ジョルジュ「…というわけで、アストリアとミディアはその時から恋仲になった。
オレとミディアを結婚させるつもりだったオレの一族連中は激怒したが…
こればかりは気持ちの問題だからな。」
クリス 「そんなことがあったのですね…」
ジョルジュ「だから、オレだけ未だに一人身だ。
どこかにオレを慰めてくれる良い女がいればいいんだがな…」
クリス 「またそのような…あなたの浮名はいくつも聞いています。
軽薄な人だとまわりに思われてしまいますよ。」
ジョルジュ「ははっ、そいつは困ったな。」
クリス 「でも、あなたはそう思わせたい…のではありませんか?」
ジョルジュ「…ん?」
クリス 「あなたと会った人は…その美しい見た目と
名門貴族という肩書きに目を奪われがちです。
しかしあなたの戦い方は、どこか計算されたものを感じます。
戦いは何より人を表す、それが私の祖父の教え。
あなたは、本当はとても知略に長けた方なのでは…?。」
ジョルジュ「オレが?何故そんなことを思った?」
クリス 「カシミア大橋で、私たちがあなたを説得した時…
あれは、あなたの計算通りだったのではありませんか?
城の守りをハーディン皇帝に命じられている以上、あの場から動かない名目は立つ。
しかも、私たちアリティア軍から見ればあの位置の弓兵は脅威ではない。
そして、あなたはもともとアリティアとかかわりが深く、
ゴードン殿に弓を教えていたお立場…
ジョルジュ「…買いかぶりだな。オレはそんなたいそうな人間ではない。
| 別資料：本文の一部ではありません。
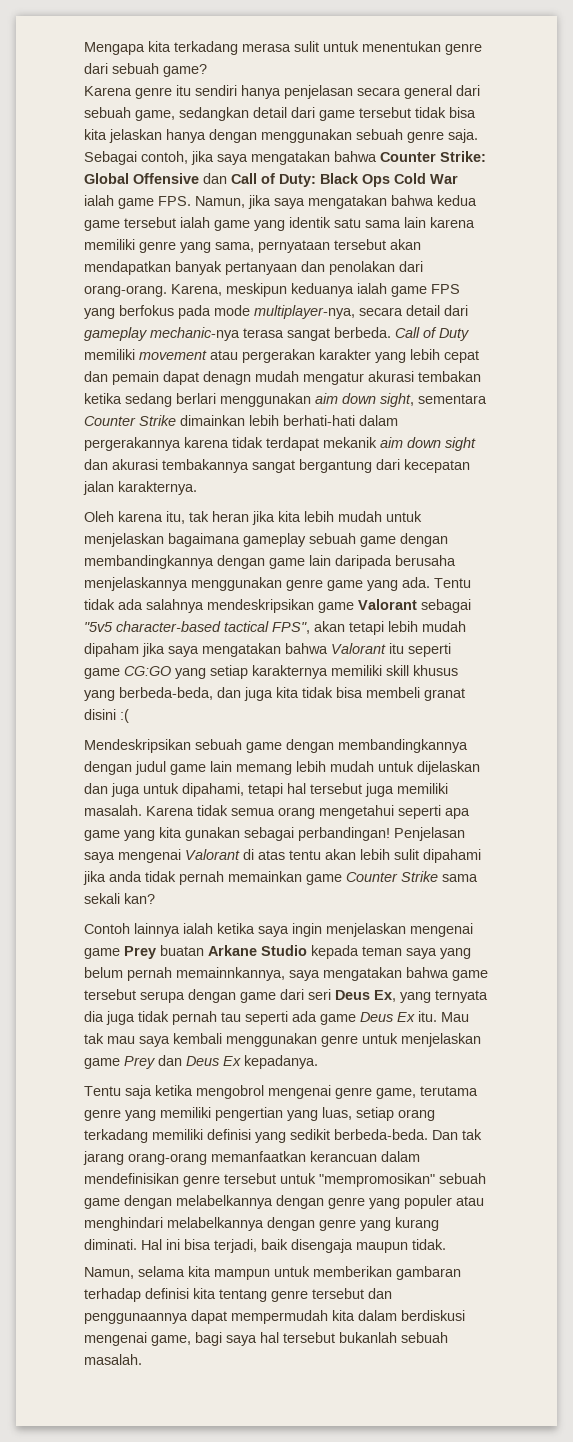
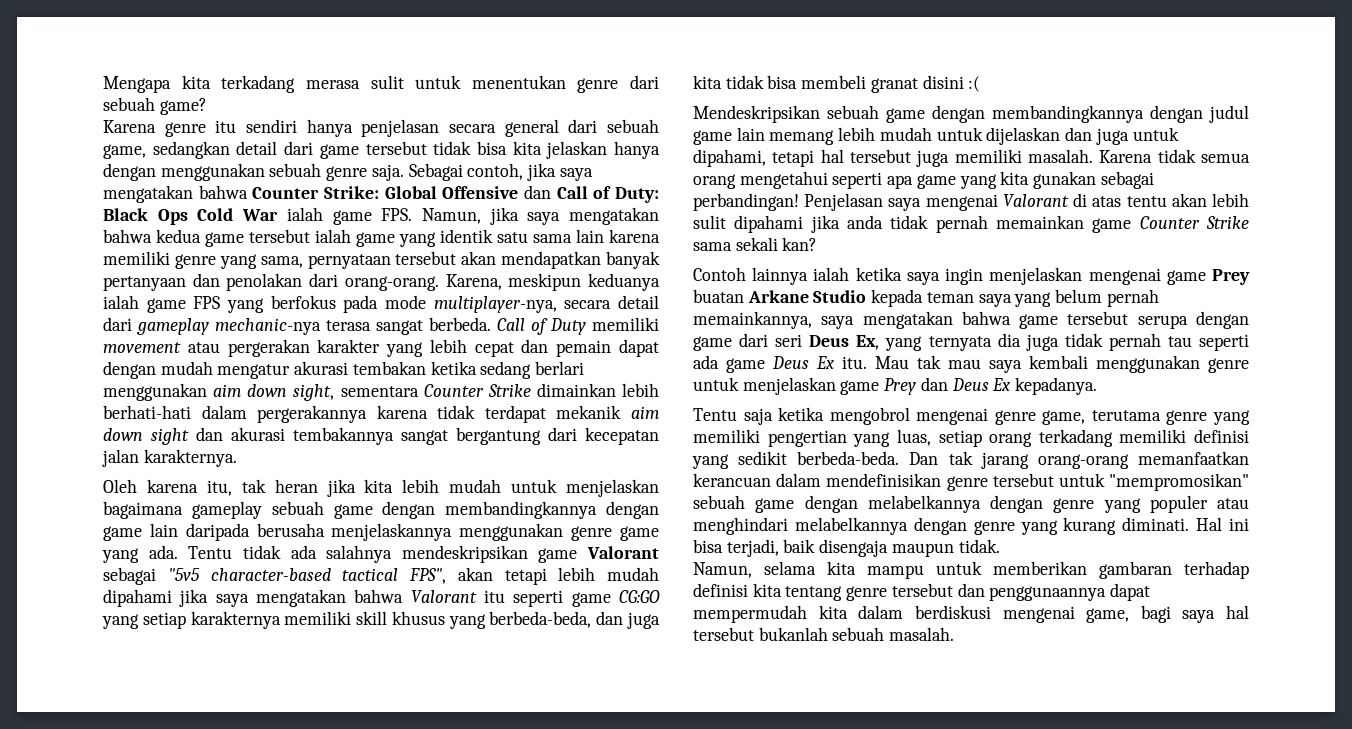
[203,371,251,385] denagn -> [103,361,156,379] dengan
[84,643,139,657] dipaham -> [103,589,172,607] dipahami
[176,967,285,981] memainnkannya, -> [693,311,812,329] memainkannya,
[214,1269,270,1280] mampun -> [867,565,924,579] mampu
」
クリス 「さらにさかのぼって考えれば…ラング将軍の城の前で
あなたが動かなかったのも、その布石…部下がいる以上
マルス様へ寝返ることはできない、しかしマルス様とは戦いたくない…
敵であるアリティア軍へその意思を伝えるためにあえて動かなかった…
その行動は後のカシミア大橋で私たちがあなたを説得する行動へつながり、
またハーディン皇帝の怒りを買って、城の防衛を命じられることへもつながった…」
ジョルジュ「……」
クリス 「もしここまで計算づくなら…あなたには驚かされるばかりです。」
ジョルジュ「…買いかぶりだな。たまたまそうなっただけのこと。
だが…たとえオレがそう読んでもその策は…アリティア軍の協力がなければ成立しない。